И что замечательно: мы, пережженные восторгами, выходили в жизнь с открытыми глазами на искусство, а что, собственно, думал Лев Иванович о таком-то и таком-то произведении, — не играло никакой роли; я, например, не разделяю ряда его привязанностей и нелюбвей, как-то: нелюбви к поэзии Фета и слабости к вялой поэзии Я. П. Полонского, с которым он лично дружил;17 не это — важно: важен взворот психики, кризис сознания, который он производил — всем: нападками, несправедливостями, криками, перевоплощением в материал слова, в факте простого чтения его нам и предложения рассказать именно не своими словами:
— Как тут сказано!
И мы заучивали почти назубок пересказы: без отсебятины.
— Какой формалист! — могли бы воскликнуть недогадливые «психологи», стремящиеся развивать любовь к смыслу, а не к форме; Поливанов, учитель логики, и развивал в седьмом классе в нас любовь к этому логическому смыслу; Поливанов-словесник развивал именно в нас любовь к форме; и знал: переложить пушкинскими выражениями пушкинский стих, — значит развить ухо к стилю; так задолго до формалистов он знакомил нас со всеми положительными сторонами формального метода, элиминируя его мертвость.
Действовало не «что» его слов, а «как» его стиля, подхода; и он весь был не «что», а «как»; не автор трудов, интересных, но не исчерпывавших и тысячной доли его влияния на нас; не мыслитель, не идеолог, врубавший в нас «догму», заполняя воображение школьников, а стоящее перед нами на протяжении восьми лет произведение искусства, вышедшее из рамы картины, ставшее трехмерным, — произведение резца Микель-Анджело, одинаково пленявшее умницу Усова, покойного Сергея Андреевича Юрьева и трех сынов Усова, поливановских мальчишек.
И эта пленявшая сила стиля, проводимого во все детали жизни под кровом дома Пегова, и была силою педагогического воздействия, о которой не скажешь; как игра Мочалова не передаваема в воспоминаниях, а была бы передана лишь в том случае, если бы Гоголь написал рассказ «Мочалов»; так и Лев Иванович мог бы живо восстать, как деятель своего времени, если бы, например, у него учился тот же Гоголь, потом написавший очерк: «Лев».
И я, в этой книге, посвященной зарисовке не личностей, а социальной среды конца века, не могу, отстранив иные задания книги, дать своей монографии: «Лев Иванович Поливанов».
Оттого и муки: ведь легко зарисовывать типичное в обычном человеке; коли перед вами стоит готовый «тип», подобный «типам» мирового искусства (наряду с Гамлетом, с Пиквиком, с Брэндом и т. д.), то — слова немеют; и вместо абзаца книги «Лев Иванович Поливанов» с пера срывается крупная, чернильная клякса.

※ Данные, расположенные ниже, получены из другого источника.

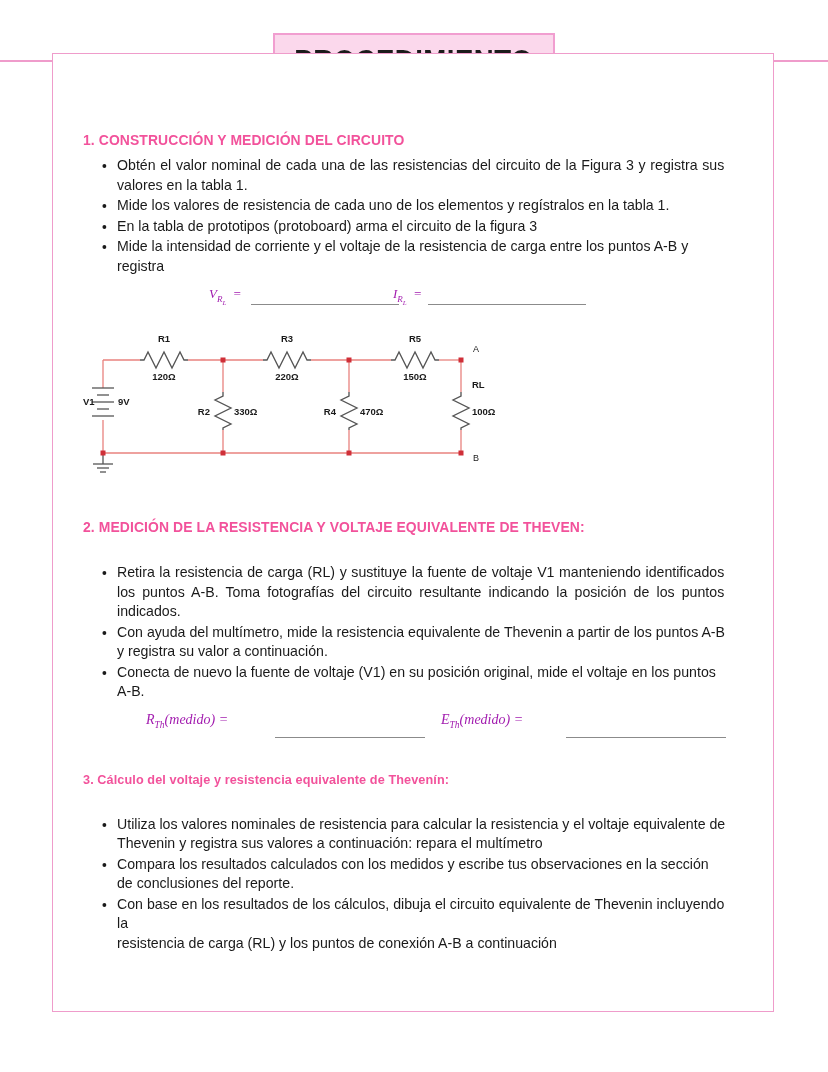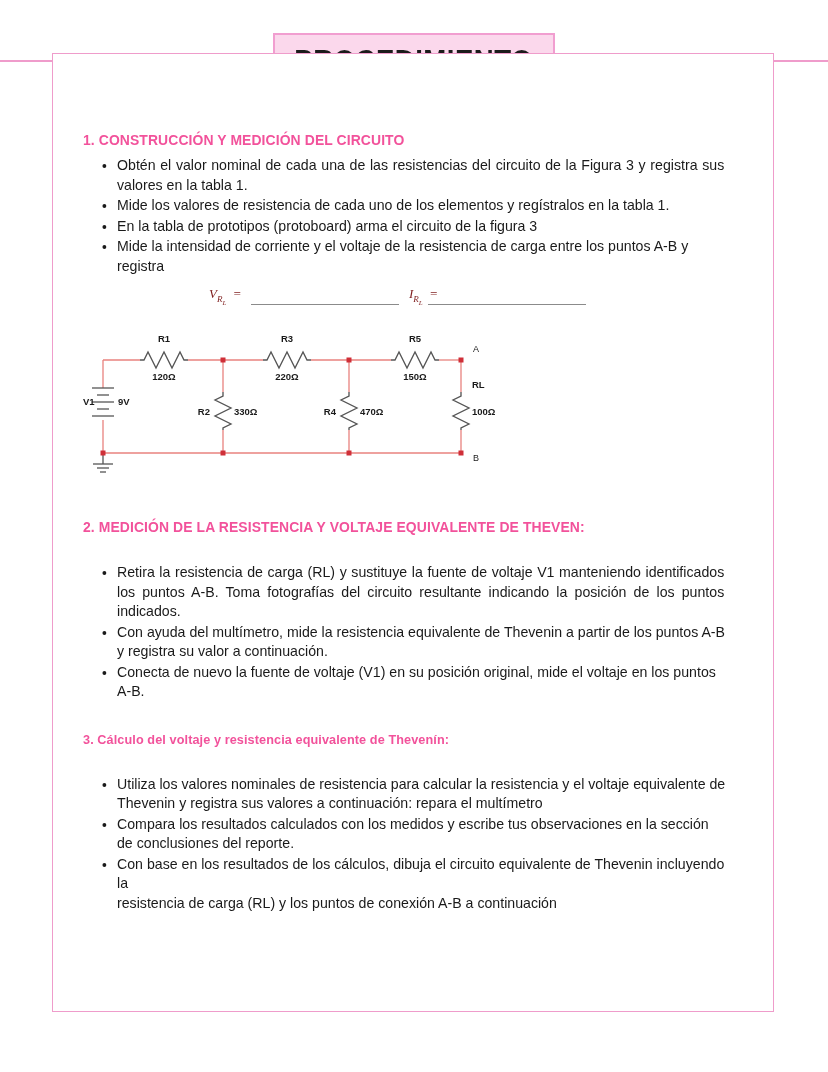--- a/index.html
+++ b/index.html
@@ -90,21 +90,21 @@
     left:-15px; top:8px;
     width:4px;height:4px;border-radius:50%;
     background:#1a1a1a;
   }
   li.justify{ text-align:justify; padding-right:4px; }
 
   
   .math{
     font-family:"Liberation Serif","DejaVu Serif",serif;
     font-style:italic;
-    color:#7f1d1d;
+    color:#a21caf;
   }
   .mrow{ position:relative; height:34px; }
   .mlabel{ position:absolute; font-size:13px; white-space:nowrap; }
   .mlabel sub{ font-size:9px; font-style:italic; }
   .mline{
     position:absolute;
     height:1.2px;
     background:#8b8b8b;
   }
 
@@ -148,21 +148,21 @@
   <ul class="bullets">
     <li class="justify">Obtén el valor nominal de cada una de las resistencias del circuito de la Figura 3 y registra sus valores en la tabla 1.</li>
     <li>Mide los valores de resistencia de cada uno de los elementos y regístralos en la tabla 1.</li>
     <li>En la tabla de prototipos (protoboard) arma el circuito de la figura 3</li>
     <li>Mide la intensidad de corriente y el voltaje de la resistencia de carga entre los puntos A-B y registra</li>
   </ul>
 
   <div class="mrow math" style="margin-top:4px;">
     <span class="mlabel" style="left:126px;top:2px;">V<sub>R<sub style="font-size:7px">L</sub></sub> &nbsp;=</span>
     <div class="mline" style="left:168px;top:20px;width:148px;"></div>
-    <span class="mlabel" style="left:310px;top:2px;margin-left:16px;">I<sub>R<sub style="font-size:7px">L</sub></sub> &nbsp;=</span>
+    <span class="mlabel" style="left:310px;top:2px;">I<sub>R<sub style="font-size:7px">L</sub></sub> &nbsp;=</span>
     <div class="mline" style="left:345px;top:20px;width:158px;"></div>
   </div>
 
   <div id="circuit-wrap">
     <svg id="circuit-svg" width="672" height="170" viewBox="0 0 672 170">
 
       <g stroke="#e8827e" stroke-width="1.3" fill="none">
 
         <line x1="20" y1="40" x2="20" y2="68"></line>
 
@@ -260,20 +260,26 @@
 
   <div class="gap-sm"></div>
   <div class="sec-head">2. MEDICIÓN DE LA RESISTENCIA Y VOLTAJE EQUIVALENTE DE THEVEN:</div>
   <div class="gap-md"></div>
   <ul class="bullets">
     <li class="justify">Retira la resistencia de carga (RL) y sustituye la fuente de voltaje V1 manteniendo identificados los puntos A-B. Toma fotografías del circuito resultante indicando la posición de los puntos indicados.</li>
     <li>Con ayuda del multímetro, mide la resistencia equivalente de Thevenin a partir de los puntos A-B y registra su valor a continuación.</li>
     <li>Conecta de nuevo la fuente de voltaje (V1) en su posición original, mide el voltaje en los puntos A-B.</li>
   </ul>
 
+  <div class="mrow math" style="margin-top:6px;height:40px;">
+    <span class="mlabel" style="left:63px;top:2px;font-size:14px;">R<sub style="font-size:9.5px">Th</sub>(medido) =</span>
+    <div class="mline" style="left:192px;top:27px;width:150px;"></div>
+    <span class="mlabel" style="left:358px;top:2px;font-size:14px;">E<sub style="font-size:9.5px">Th</sub>(medido) =</span>
+    <div class="mline" style="left:483px;top:27px;width:160px;"></div>
+  </div>
 
   <div class="gap-lg"></div>
   <div class="sec-head small">3. Cálculo del voltaje y resistencia equivalente de Thevenín:</div>
   <div class="gap-md"></div>
   <ul class="bullets">
     <li>Utiliza los valores nominales de resistencia para calcular la resistencia y el voltaje equivalente de Thevenin y registra sus valores a continuación: repara el multímetro</li>
     <li>Compara los resultados calculados con los medidos y escribe tus observaciones en la sección de conclusiones del reporte.</li>
     <li>
       <span>Con base en los resultados de los cálculos, dibuja el circuito equivalente de Thevenin incluyendo la</span><br>
       <span>resistencia de carga (RL) y los puntos de conexión A-B a continuación</span>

Считаю: вполне не случайно, что рама, в которой годами дышало на нас впечатлением искусства лицо Поливанова, впечатывая в душу стиль красоты, — эта рама, или дом Пегова, теперь — «Государственная академия художественных наук»18.
Никогда не забуду я утра, когда мой отец меня вывел из дома Рахманова19 и, усадив на извозчика, повез на Пречистенку, в дом Пегова; дорогою он говорил:
— Может быть, Лев Иванович, оставив формальности, тут же при мне проэкзаменует тебя…
Но Лев Иванович был именно «формалист», не в смысле казенщины; под словом «форма» разумею — конструкцию, стиль; Лев Иванович был «стилист»; и он понимал прекрасно, что значит для мальчика поступать в гимназию; вопрос не в проверке знаний; какие же проверять знания у ребенка, поступающего в первый класс, владеющего хорошо французским, сына известного математика (владеющего, стало быть, и основами математики); остаются правила правописания, которым все равно ребенок будет обучаться, да закон божий, который все равно он будет проходить; суть не в проверке знаний, время которой — десять минут, а торжественное введение ребенка в зал, по которому бегают двести «воспитанников»; гул изумления и любопытства при виде «новенького» и представление этого «новенького» надзирателю и товарищам по классу; важно для поступающего высидеть день в классе еще не в качестве принятого, а принимаемого; важно, чтобы ребенок пережил и волнение ожидания, и торжество узнания, что он «выдержал»; тут не проформа, а представление, выдержанное в своем «стиле», и прекрасное по итогам.